BEGIN

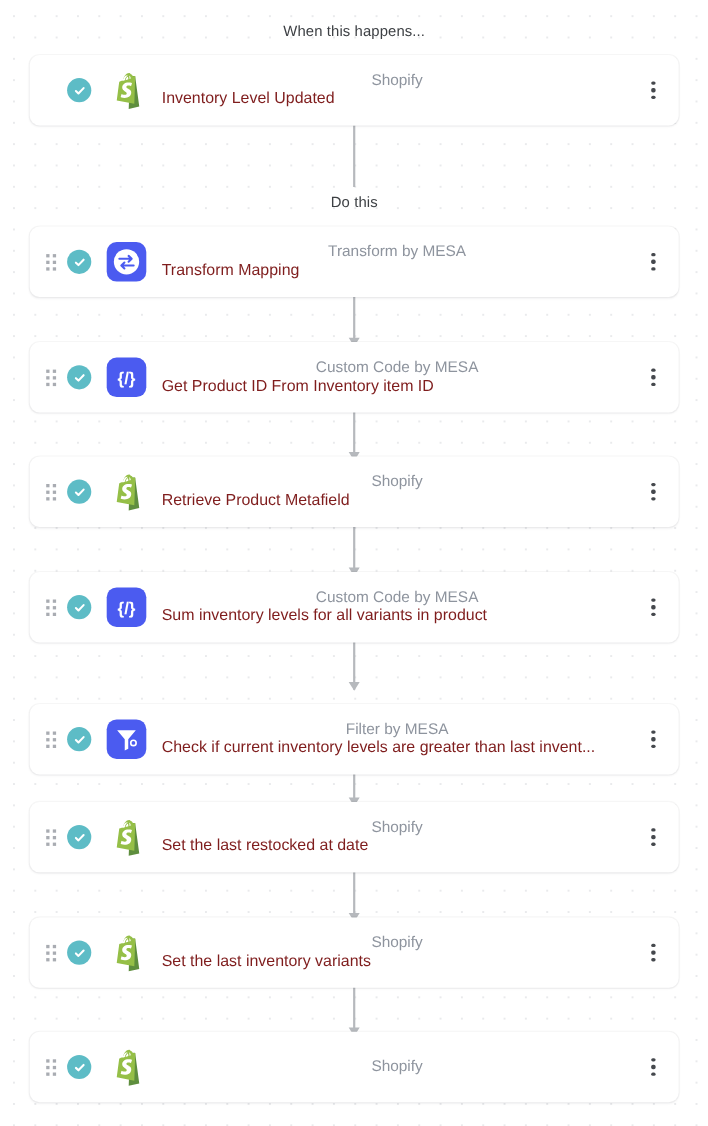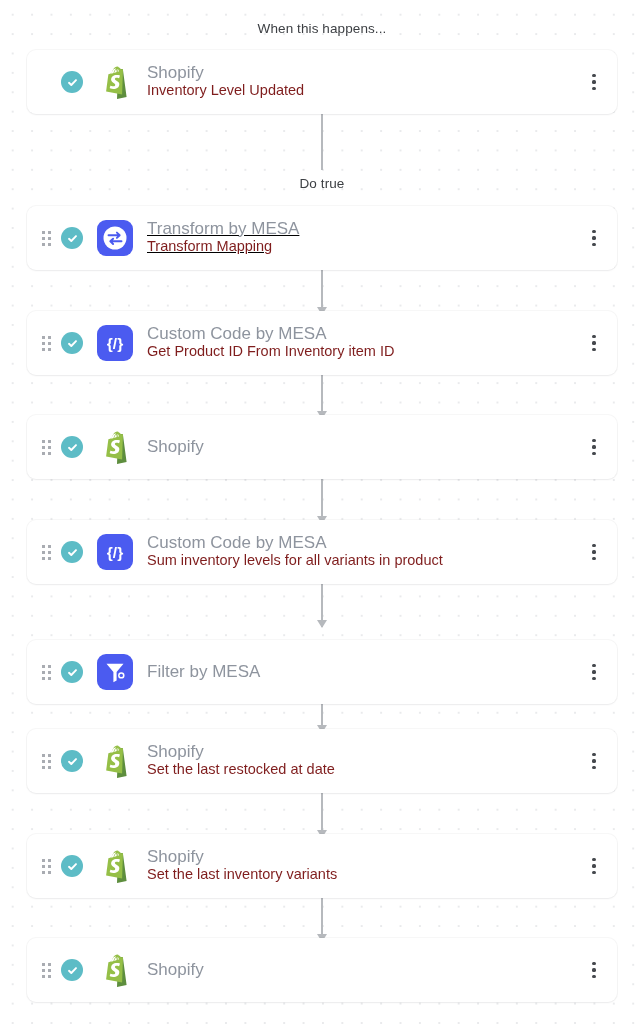--- a/index.html
+++ b/index.html
@@ -127,25 +127,26 @@
   
   .card-text {
     margin-left: 14px;
     flex: 1 1 auto;
     min-width: 0;
     display: flex;
     flex-direction: column;
     justify-content: center;
   }
   .card-app {
-    font-size: 17px;
+    font-size: 14px;
     color: #8e949e;
     line-height: 15px;
     margin-bottom: 1px;
     white-space: nowrap;
+    text-align: center;
   }
   .card-title {
     font-size: 14.5px;
     color: #7f1d1d;
     line-height: 19px;
     white-space: nowrap;
     overflow: hidden;
     text-overflow: ellipsis;
   }
 
@@ -170,21 +171,21 @@
     display: block;
   }
 </style>
 </head>
 <body>
 
 <div class="canvas">
 
   <div class="section-label" style="top:21px;">When this happens...</div>
 
-  <div class="section-label" style="top:176px;">Do true</div>
+  <div class="section-label" style="top:176px;">Do this</div>
 
   <div class="connector" style="top:114px;  height:56px;"></div>
   <div class="connector" style="top:270px;  height:44px;">
       <span class="head"></span>
     </div>
   <div class="connector" style="top:374px;  height:44px;">
       <span class="head"></span>
     </div>
   <div class="connector" style="top:479px;  height:44px;">
       <span class="head"></span>
@@ -234,21 +235,21 @@
       <div class="card-app">Shopify</div>
       <div class="card-title">Inventory Level Updated</div>
     </div>
 
     <div class="kebab">
       <i></i>
           <i></i>
           <i></i>
     </div>
   </div>
-      <div class="card" style="top: 206px; text-decoration: underline;">
+      <div class="card" style="top: 206px;">
     <div class="drag-handle ">
       <span class="dots">
             <i></i>
             <i></i>
             <i></i>
             <i></i>
             <i></i>
             <i></i>
           </span>
     </div>
@@ -335,20 +336,21 @@
           <svg width="34" height="36" viewBox="0 0 34 36">
     <path d="M24.6 5.3c-.1-.1-.3-.2-.5-.2l-2 .1s-1.3-1.3-1.5-1.4c-.1-.1-.2-.1-.4-.1L19 35l9.6-2.1L24.9 5.6c0-.1-.1-.2-.3-.3z" fill="#5e8e3e"></path>
     <path d="M23.9 5.2c-.1 0-.3 0-.4.1 0 0-.2.1-.6.2-.4-1.1-1-2.1-2-2.1h-.1C20.5 2.7 20 2.4 19.5 2.4c-3.6 0-5.3 4.5-5.8 6.8-1.4.4-2.4.7-2.5.8-.8.2-.8.3-.9 1-.1.6-2.1 16.4-2.1 16.4l15.9 3 .9-25.2z" fill="#95bf47"></path>
     <path d="M20.9 7.4l-1.2.4c0-.2 0-.4 0-.7 0-.9-.1-1.6-.3-2.2.8.1 1.3 1 1.5 2.5zm-2.2.7l-2.6.8c.3-1 .7-1.9 1.3-2.6.2-.2.5-.5.8-.7.3.6.5 1.4.5 2.5zm-1.1-3.6c.2 0 .4.1.5.2-.4.2-.8.6-1.1 1-.7.8-1.3 2-1.5 3.3l-2.1.7c.4-2 1.9-5.2 4.2-5.2z" fill="#fff"></path>
     <path d="M19.5 17.2l-1-.5c-1.1-.6-1.6-1-1.6-1.6 0-.8.7-1.3 1.8-1.3 1.3 0 2.4.5 2.4.5l.9-2.7s-.8-.6-3.2-.6c-3.4 0-5.7 1.9-5.7 4.6 0 1.5 1.1 2.7 2.5 3.5 1.2.7 1.6 1.1 1.6 1.8 0 .7-.6 1.3-1.7 1.3-1.5 0-3-.8-3-.8l-.8 2.7s1.3.9 3.6.9c3.5 0 6-1.7 6-4.8.1-1.7-1.1-2.9-2.8-3z" fill="#fff"></path>
   </svg>
         </div>
 
     <div class="card-text">
       <div class="card-app">Shopify</div>
+      <div class="card-title">Retrieve Product Metafield</div>
     </div>
 
     <div class="kebab">
       <i></i>
           <i></i>
           <i></i>
     </div>
   </div>
       <div class="card" style="top: 520px;">
     <div class="drag-handle ">
@@ -406,20 +408,21 @@
     <div class="app-icon tile">
           <svg width="36" height="36" viewBox="0 0 36 36">
     <path d="M9.5 9.8h17L19.6 18v8.6l-3.2 1.6V18z" fill="#ffffff"></path>
     <circle cx="24.3" cy="21.4" r="3.2" fill="#ffffff"></circle>
     <circle cx="24.3" cy="21.4" r="1.7" fill="#4b5bf0"></circle>
   </svg>
         </div>
 
     <div class="card-text">
       <div class="card-app">Filter by MESA</div>
+      <div class="card-title">Check if current inventory levels are greater than last invent...</div>
     </div>
 
     <div class="kebab">
       <i></i>
           <i></i>
           <i></i>
     </div>
   </div>
       <div class="card" style="top: 729px;">
     <div class="drag-handle ">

END

→ **What to work on**
The pictures should not be reproduced; quote all of the other material exactly.

→ **Reply**
--- a/index.html
+++ b/index.html
@@ -127,25 +127,26 @@
   
   .card-text {
     margin-left: 14px;
     flex: 1 1 auto;
     min-width: 0;
     display: flex;
     flex-direction: column;
     justify-content: center;
   }
   .card-app {
-    font-size: 17px;
+    font-size: 14px;
     color: #8e949e;
     line-height: 15px;
     margin-bottom: 1px;
     white-space: nowrap;
+    text-align: center;
   }
   .card-title {
     font-size: 14.5px;
     color: #7f1d1d;
     line-height: 19px;
     white-space: nowrap;
     overflow: hidden;
     text-overflow: ellipsis;
   }
 
@@ -170,21 +171,21 @@
     display: block;
   }
 </style>
 </head>
 <body>
 
 <div class="canvas">
 
   <div class="section-label" style="top:21px;">When this happens...</div>
 
-  <div class="section-label" style="top:176px;">Do true</div>
+  <div class="section-label" style="top:176px;">Do this</div>
 
   <div class="connector" style="top:114px;  height:56px;"></div>
   <div class="connector" style="top:270px;  height:44px;">
       <span class="head"></span>
     </div>
   <div class="connector" style="top:374px;  height:44px;">
       <span class="head"></span>
     </div>
   <div class="connector" style="top:479px;  height:44px;">
       <span class="head"></span>
@@ -234,21 +235,21 @@
       <div class="card-app">Shopify</div>
       <div class="card-title">Inventory Level Updated</div>
     </div>
 
     <div class="kebab">
       <i></i>
           <i></i>
           <i></i>
     </div>
   </div>
-      <div class="card" style="top: 206px; text-decoration: underline;">
+      <div class="card" style="top: 206px;">
     <div class="drag-handle ">
       <span class="dots">
             <i></i>
             <i></i>
             <i></i>
             <i></i>
             <i></i>
             <i></i>
           </span>
     </div>
@@ -335,20 +336,21 @@
           <svg width="34" height="36" viewBox="0 0 34 36">
     <path d="M24.6 5.3c-.1-.1-.3-.2-.5-.2l-2 .1s-1.3-1.3-1.5-1.4c-.1-.1-.2-.1-.4-.1L19 35l9.6-2.1L24.9 5.6c0-.1-.1-.2-.3-.3z" fill="#5e8e3e"></path>
     <path d="M23.9 5.2c-.1 0-.3 0-.4.1 0 0-.2.1-.6.2-.4-1.1-1-2.1-2-2.1h-.1C20.5 2.7 20 2.4 19.5 2.4c-3.6 0-5.3 4.5-5.8 6.8-1.4.4-2.4.7-2.5.8-.8.2-.8.3-.9 1-.1.6-2.1 16.4-2.1 16.4l15.9 3 .9-25.2z" fill="#95bf47"></path>
     <path d="M20.9 7.4l-1.2.4c0-.2 0-.4 0-.7 0-.9-.1-1.6-.3-2.2.8.1 1.3 1 1.5 2.5zm-2.2.7l-2.6.8c.3-1 .7-1.9 1.3-2.6.2-.2.5-.5.8-.7.3.6.5 1.4.5 2.5zm-1.1-3.6c.2 0 .4.1.5.2-.4.2-.8.6-1.1 1-.7.8-1.3 2-1.5 3.3l-2.1.7c.4-2 1.9-5.2 4.2-5.2z" fill="#fff"></path>
     <path d="M19.5 17.2l-1-.5c-1.1-.6-1.6-1-1.6-1.6 0-.8.7-1.3 1.8-1.3 1.3 0 2.4.5 2.4.5l.9-2.7s-.8-.6-3.2-.6c-3.4 0-5.7 1.9-5.7 4.6 0 1.5 1.1 2.7 2.5 3.5 1.2.7 1.6 1.1 1.6 1.8 0 .7-.6 1.3-1.7 1.3-1.5 0-3-.8-3-.8l-.8 2.7s1.3.9 3.6.9c3.5 0 6-1.7 6-4.8.1-1.7-1.1-2.9-2.8-3z" fill="#fff"></path>
   </svg>
         </div>
 
     <div class="card-text">
       <div class="card-app">Shopify</div>
+      <div class="card-title">Retrieve Product Metafield</div>
     </div>
 
     <div class="kebab">
       <i></i>
           <i></i>
           <i></i>
     </div>
   </div>
       <div class="card" style="top: 520px;">
     <div class="drag-handle ">
@@ -406,20 +408,21 @@
     <div class="app-icon tile">
           <svg width="36" height="36" viewBox="0 0 36 36">
     <path d="M9.5 9.8h17L19.6 18v8.6l-3.2 1.6V18z" fill="#ffffff"></path>
     <circle cx="24.3" cy="21.4" r="3.2" fill="#ffffff"></circle>
     <circle cx="24.3" cy="21.4" r="1.7" fill="#4b5bf0"></circle>
   </svg>
         </div>
 
     <div class="card-text">
       <div class="card-app">Filter by MESA</div>
+      <div class="card-title">Check if current inventory levels are greater than last invent...</div>
     </div>
 
     <div class="kebab">
       <i></i>
           <i></i>
           <i></i>
     </div>
   </div>
       <div class="card" style="top: 729px;">
     <div class="drag-handle ">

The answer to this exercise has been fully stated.